Andrew Morton wrote:
> Benjamin LaHaise <[email protected]> wrote:
>
>>The patch below converts the mm page_states counters to use local_t.
>>mod_page_state shows up in a few profiles on x86 and x86-64 due to the
>>disable/enable interrupts operations touching the flags register. On
>>both my laptop (Pentium M) and P4 test box this results in about 10
>>additional /bin/bash -c exit 0 executions per second (P4 went from ~759/s
>>to ~771/s). Tested on x86 and x86-64. Oh, also add a pgcow statistic
>>for the number of COW page faults.
>
>
> Bah. I think this is a better approach than the just-merged
> mm-page_state-opt.patch, so I should revert that patch first?
>

No. On many load/store architectures there is no good way to do local_t,
so something like ppc32 or ia64 just uses all atomic operations for
local_t, and ppc64 uses 3 counters per-cpu thus tripling the cache
footprint.

Nick

--
SUSE Labs, Novell Inc.

Send instant messages to your online friends http://au.messenger.yahoo.com

2006-01-07 03:01:57

by Andi Kleen

[permalink] [raw]
Subject: Re: [PATCH] use local_t for page statistics

On Saturday 07 January 2006 03:52, Nick Piggin wrote:

> No. On many load/store architectures there is no good way to do local_t,
> so something like ppc32 or ia64 just uses all atomic operations for

well, they're just broken and need to be fixed to not do that.

Also I bet with some tricks a seqlock like setup could be made to work.

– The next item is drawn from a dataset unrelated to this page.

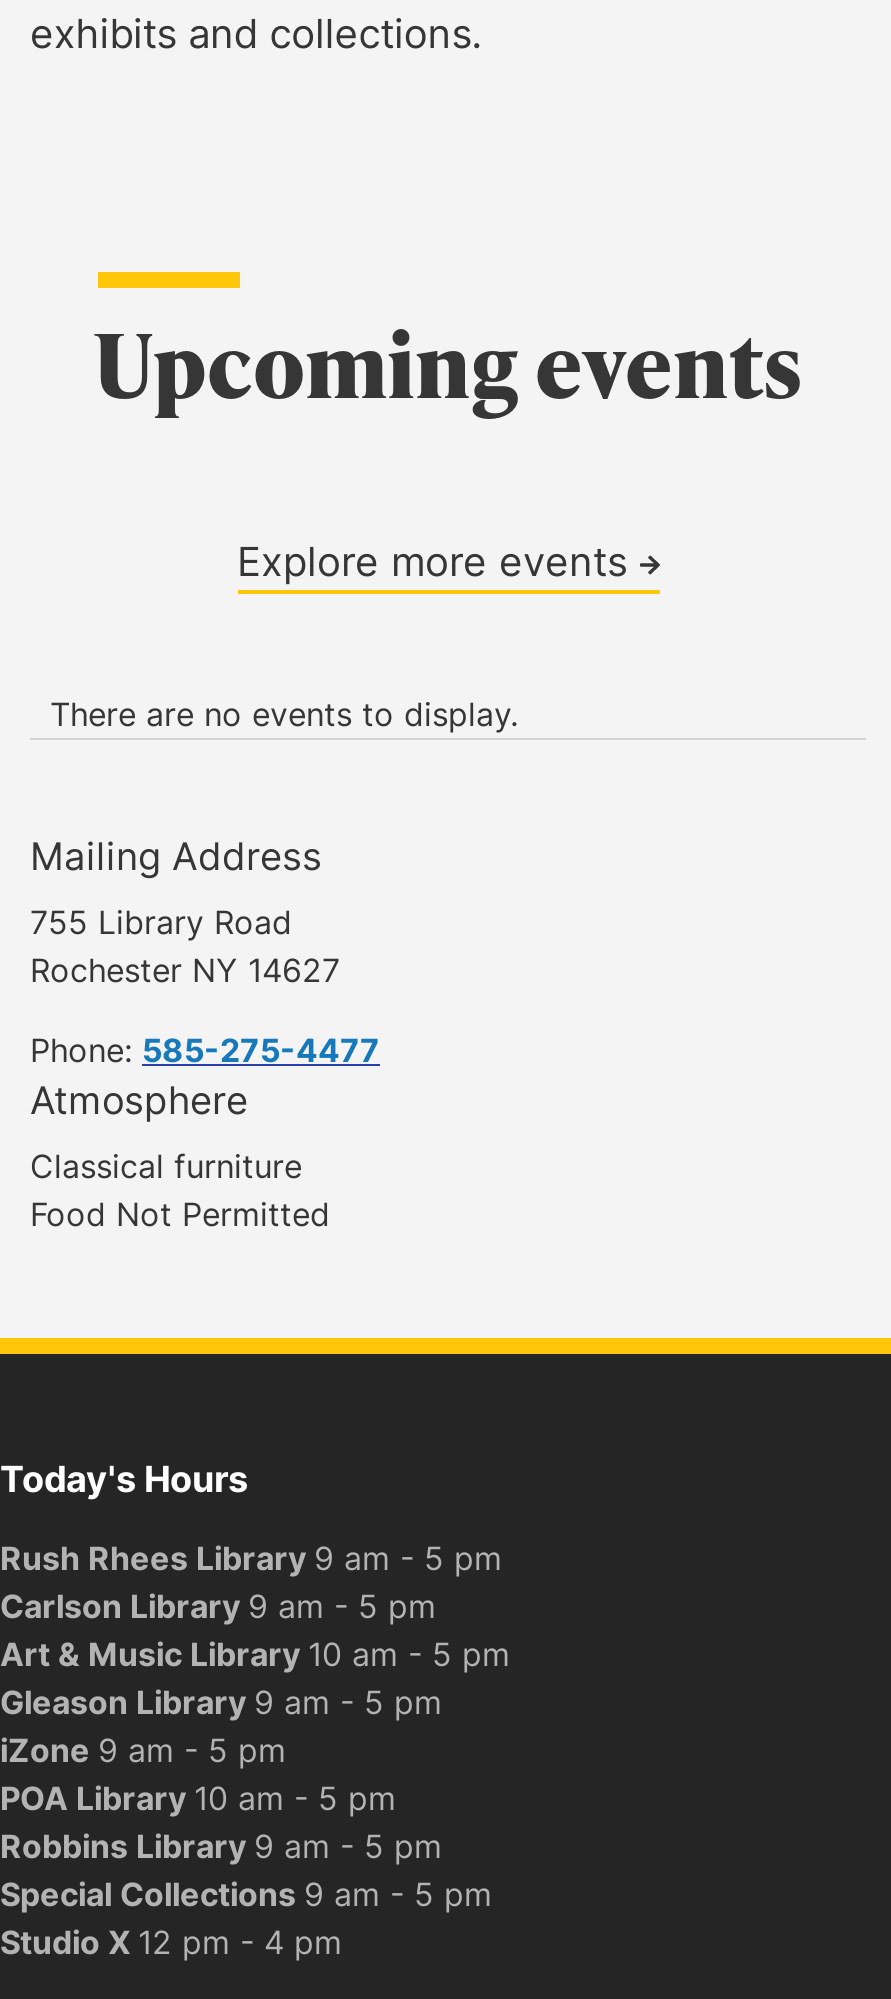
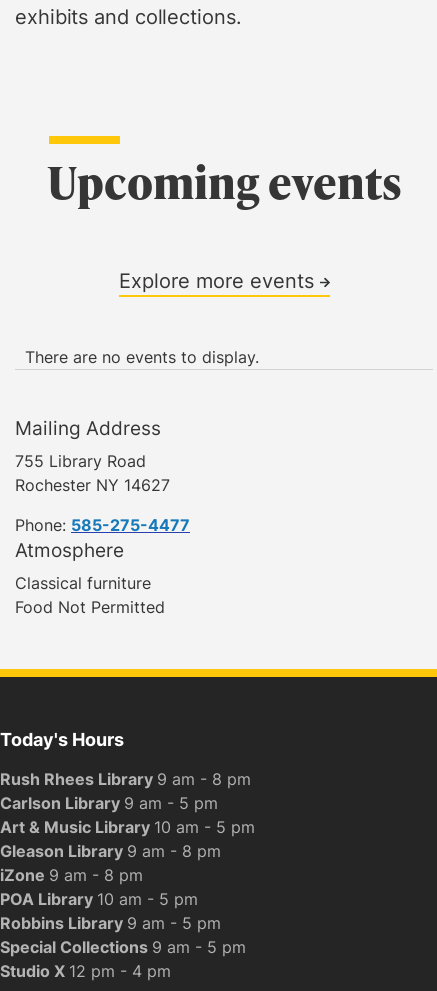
[0,1536,502,1580] Rush Rhees Library 9 am - 5 pm -> [0,768,251,790] Rush Rhees Library 9 am - 8 pm
[0,1680,442,1724] Gleason Library 9 am - 5 pm -> [0,840,221,862] Gleason Library 9 am - 8 pm
[0,1728,286,1772] iZone 9 am - 5 pm -> [0,864,143,886] iZone 9 am - 8 pm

> local_t, and ppc64 uses 3 counters per-cpu thus tripling the cache
> footprint.

and ppc64 has big caches so this also shouldn't be a problem.

-Andi

2006-01-07 03:07:21

by Andrew Morton

[permalink] [raw]
Subject: Re: [PATCH] use local_t for page statistics

Nick Piggin <[email protected]> wrote:
>
> Andrew Morton wrote:
> > Benjamin LaHaise <[email protected]> wrote:
> >
> >>The patch below converts the mm page_states counters to use local_t.
> >>mod_page_state shows up in a few profiles on x86 and x86-64 due to the
> >>disable/enable interrupts operations touching the flags register. On
> >>both my laptop (Pentium M) and P4 test box this results in about 10
> >>additional /bin/bash -c exit 0 executions per second (P4 went from ~759/s
> >>to ~771/s). Tested on x86 and x86-64. Oh, also add a pgcow statistic
> >>for the number of COW page faults.
> >
> >
> > Bah. I think this is a better approach than the just-merged
> > mm-page_state-opt.patch, so I should revert that patch first?
> >
>
> No. On many load/store architectures there is no good way to do local_t,
> so something like ppc32 or ia64 just uses all atomic operations for
> local_t, and ppc64 uses 3 counters per-cpu thus tripling the cache
> footprint.
>

Yes, local_t seems a bit half-assed at present. And a bit broken with
interrupt nesting.

Surely 64-bit architectures would be better off using atomic64_t rather
than that v[3] monstrosity.

2006-01-07 03:19:48

by Nick Piggin

[permalink] [raw]
Subject: Re: [PATCH] use local_t for page statistics

Andi Kleen wrote:
> On Saturday 07 January 2006 03:52, Nick Piggin wrote:
>
>
>>No. On many load/store architectures there is no good way to do local_t,
>>so something like ppc32 or ia64 just uses all atomic operations for
>
>
> well, they're just broken and need to be fixed to not do that.
>

How?

> Also I bet with some tricks a seqlock like setup could be made to work.
>

I asked you how before. If you can come up with a way then it indeed
might be a good solution... The problem I see with seqlock is that it
is only fast in the read path. That path is not the issue here.

>
>>local_t, and ppc64 uses 3 counters per-cpu thus tripling the cache
>>footprint.
>
>
> and ppc64 has big caches so this also shouldn't be a problem.
>

Well it is even less of a problem for them now, by about 1/3.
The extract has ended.